Chair Dhillon also has repeatedly stated that litigation should be a matter of “last resort,” and this has reinforced her commitment to the conciliation process.  Commissioner Lipnic echoed these views. While she was serving as acting chair, Commissioner Lipnic began a review of conciliation efforts in the field.

The proposed rule is “on the heels” of the EEOC’s six-month pilot program on conciliation, which the Commission announced on July 6, 2020, explaining:

The EEOC’s conciliation pilot, which began on May 29, 2020, makes a single change to the process to drive accountability and is also part of our broader effort to emphasize the importance of conciliation as a tool for remedying complaints of discrimination.

The six-month pilot program recommits EEOC to resolving charges through conciliation as these resolutions are one of the most effective means for bringing employers into compliance with the statutes the agency enforces.  The pilot builds on a renewed commitment for full communication between the EEOC and the parties, which has been the agency’s expectation for many years, and adds a requirement that conciliation offers be approved by the appropriate level of management before they are shared with respondents.  In short, the pilot seeks to drive greater internal accountability and improve the EEOC’s implementation of existing practices.  

At the August 18 Commission meeting, Commissioner Lipnic underscored that any final rule should take into account the results of the conciliation pilot, as reviewed by the EEOC’s Office of Enterprise Data and Analytics, as well as what she hopes will be “robust comments from the public on this NPRM.”

Summary of Proposed Rule

The EEOC’s proposed rule would require that in any conciliation, the Commission would provide an employer, if it had not already done so:

  • A summary of the facts and non-privileged information that the Commission relied on in its reasonable cause finding, and in the event that it is anticipated that a claims process will be used subsequently to identify aggrieved individuals, the criteria that will be used to identify victims from the pool of potential class members;
  • A summary of the Commission’s legal basis for finding reasonable cause, including an explanation as to how the law was applied to the facts, as well as non-privileged information it obtained during the course of its investigation that raised doubt that employment discrimination had occurred;
  • The basis for any relief sought, including the calculations underlying the initial conciliation proposal; and
  • Identification of a systemic, class, or pattern or practice designation.

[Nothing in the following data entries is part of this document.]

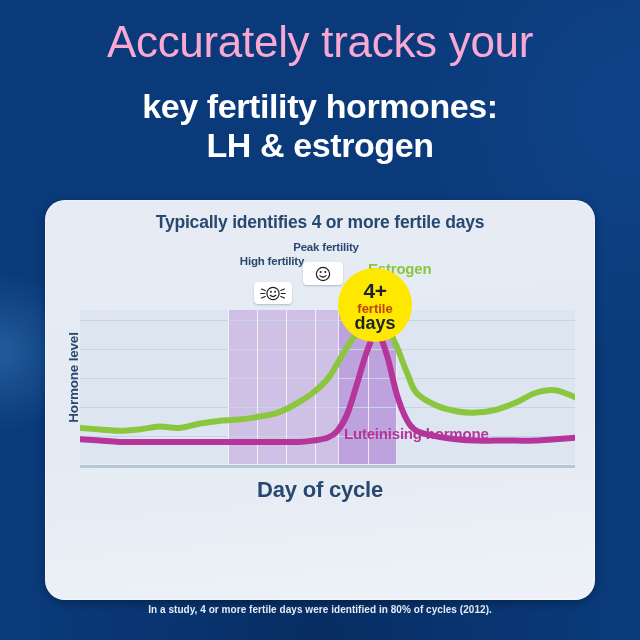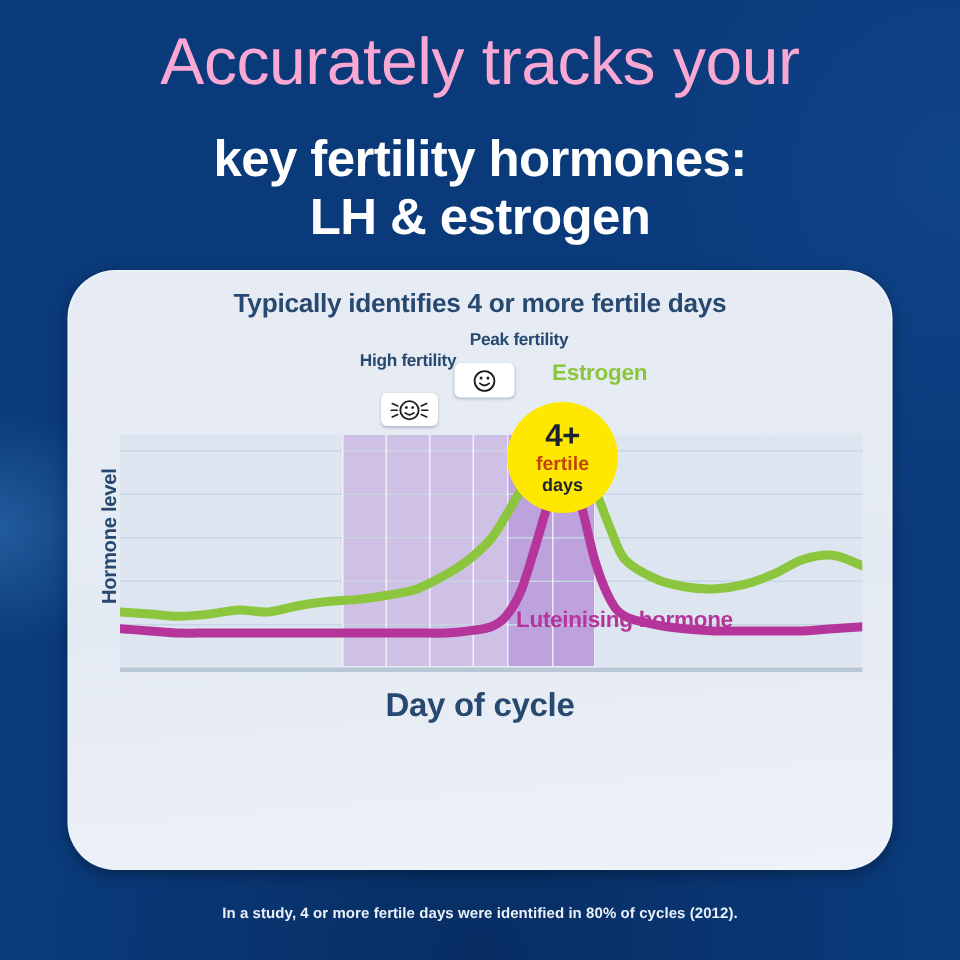"Typically identifies 4 or more" #card { border-radius: 32px -> 20px; top: 180px -> 200px }
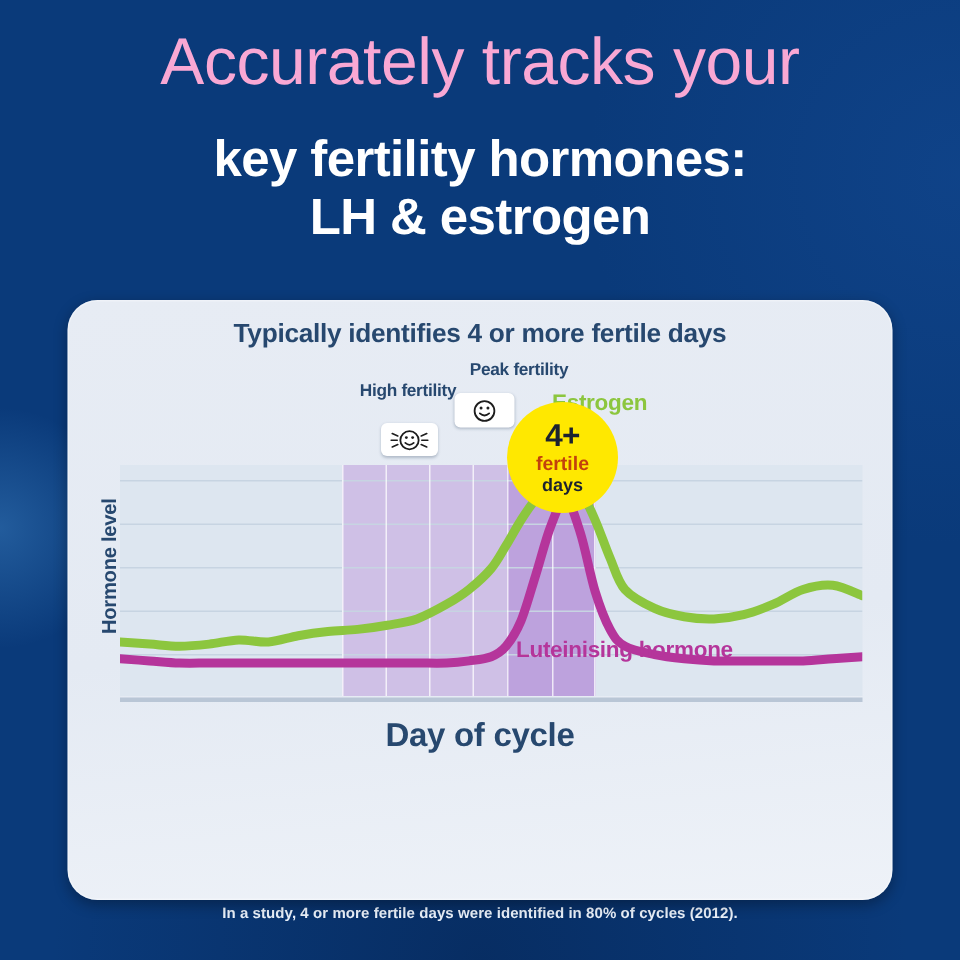"Peak fertility" #lbl-peak { margin-left: 20px -> none }
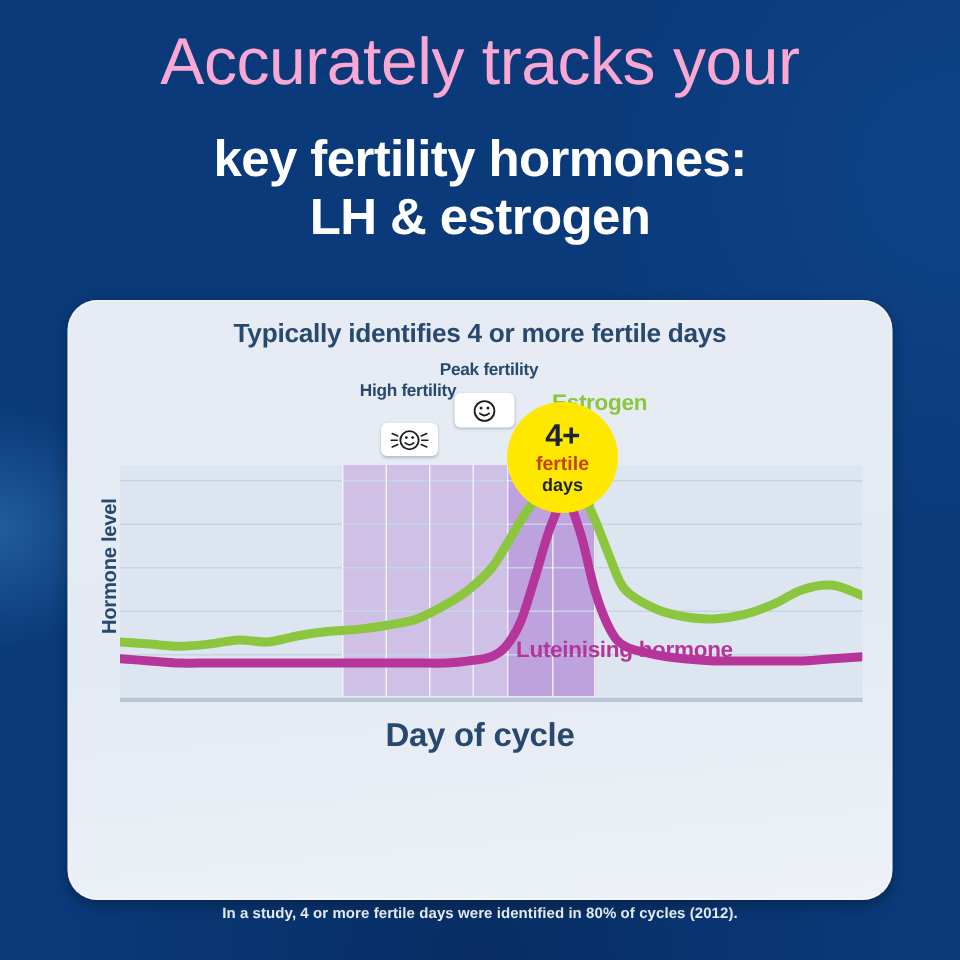"days" #badge .b3 { font-size: 12px -> 18px }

The proposed rule would also specify that the respondent participating in conciliation would have at least 14 calendar days to respond to the initial conciliation proposal from the Commission.  The EEOC is also seeking input on whether it should specify that its disclosures be made in writing or if oral disclosure should be allowed.

The proposed rule, if finalized, would provide more consistency and clarity to all parties in the conciliation process. 

The proposal provides for a 30-day period for public input and comment.  At the conclusion of that period, the EEOC will analyze the comments it has received, and may modify its initial proposal based on that input, before publishing a final rule.

Information contained in this publication is intended for informational purposes only and does not constitute legal advice or opinion, nor is it a substitute for the professional judgment of an attorney.